The investment push is visible in sector data: EY’s May 2025 Technology Pulse Poll found that 92% of technology leaders expected to increase AI spending over the next 12 months, and among those planning budget increases, 43% said that more than half of their current AI spending was already going to agentic technologies. Yet the optimism is tempered by caution. A June 2025 Gartner report estimated that over 40% of agentic AI projects will be canceled by 2027 because of escalating costs and uncertain business impact.
The reality behind these numbers is more nuanced than the hype suggests. Agentic systems can deliver real gains, particularly in tightly defined use cases. But many organizations discover that what is easy to prototype is much harder to scale, govern, and maintain in production. The challenge is not just whether an agent can complete a task, but whether the surrounding system remains reliable, transparent, and sustainable. In many companies, the strongest results come from carefully designed workflows in which LLMs are one component among several and not from handing entire processes to autonomous agents.
Here, we argue for a grounded approach: think workflows first, agents second. For finance leaders, especially in data-sensitive sectors such as investment banking and legal services, this shift can drastically improve cost control, transparency, and data protection.
If a conventional workflow is a recipe, an agent is a chef improvising in the kitchen. That flexibility makes accountability difficult.
The enthusiasm for agentic AI is understandable. When it works, an AI agent looks like a tireless junior colleague: you state a goal (“summarize this deal pipeline and draft talking points for tomorrow’s client meeting”), and the system decomposes the task into steps, calls tools and APIs, drafts content, and refines it based on feedback.

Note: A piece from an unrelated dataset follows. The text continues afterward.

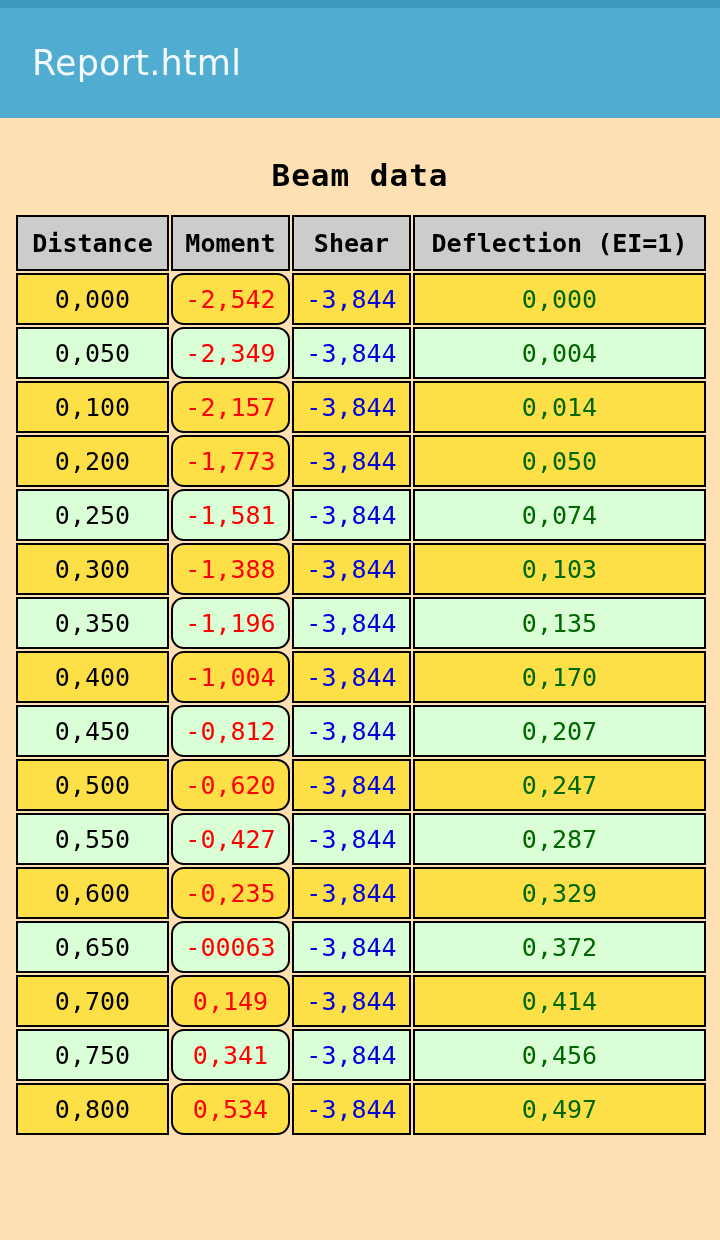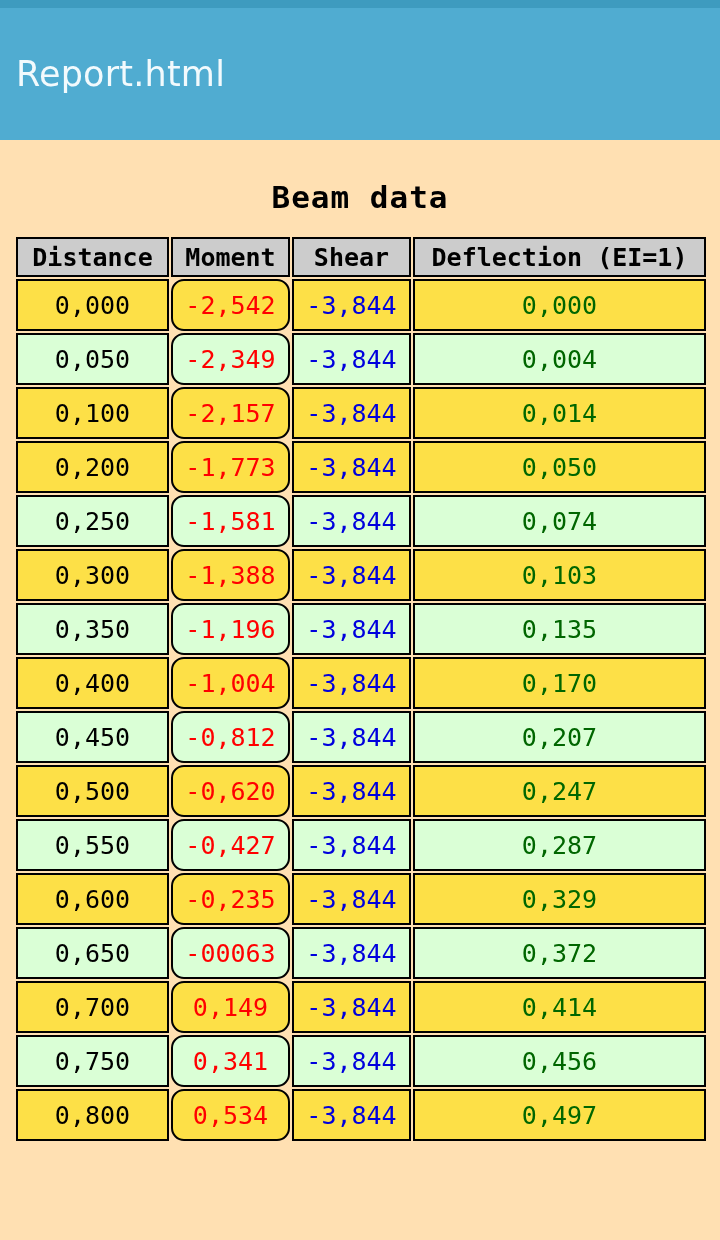"Report.html" .app-bar { height: 132px -> 110px; padding-left: 16px -> 32px }
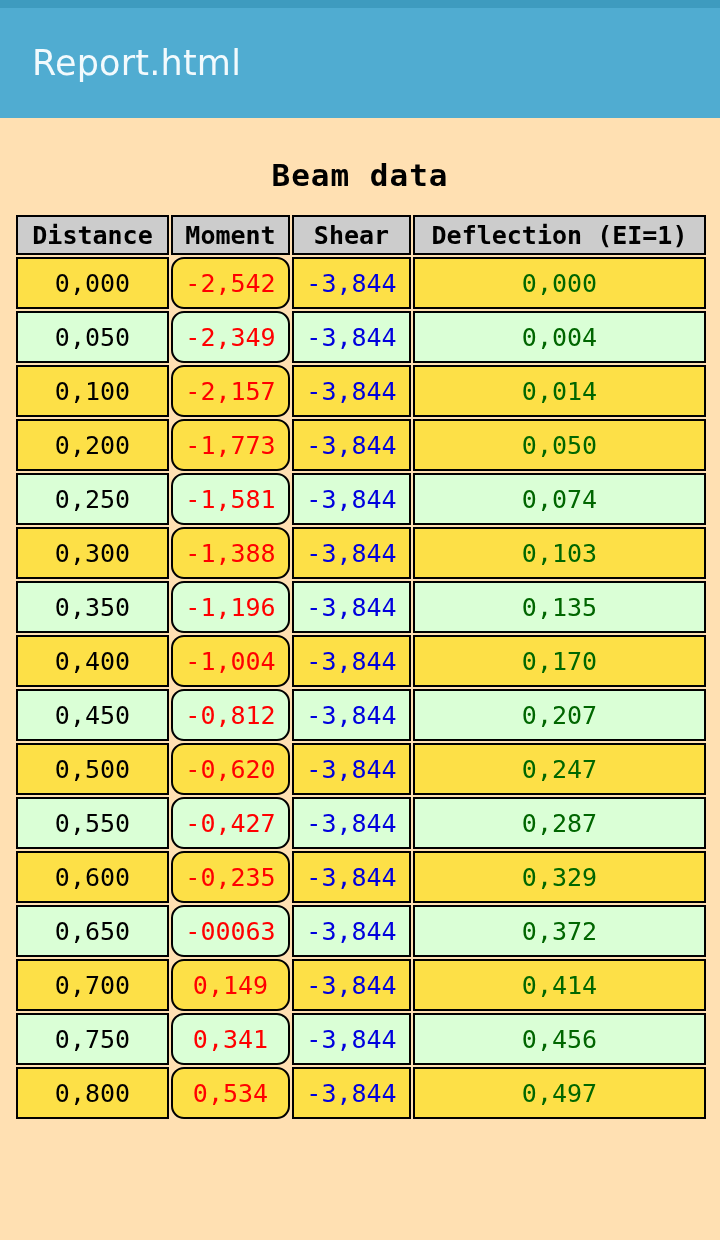"Distance" table.beam-table th { height: 40px -> 56px }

Vendors promise end-to-end automation: sales agents that orchestrate customer relationship management (CRM), email, pricing, and contract systems; finance agents that reconcile accounts, sort and process invoices, and highlight where spending differs from the plan; and legal agents that read thousands of pages of documents and flag risk.
For CFOs and general counsels, this sounds like a productivity breakthrough. It also aligns with a wider narrative: AI as a co-pilot that gradually takes on more complex decisions across the enterprise. But beneath the surface, three structural problems are emerging:
Agentic systems link dozens of model calls and interactions with tools, often in ways hard to reconstruct. If a conventional workflow is a recipe, an agent is a chef improvising in the kitchen. That flexibility is attractive, but it makes accountability difficult: Why did the system pull these particular documents, but not others? Which intermediate answer caused the final recommendation to be wrong? How do we audit the path when something goes wrong for a client or regulator?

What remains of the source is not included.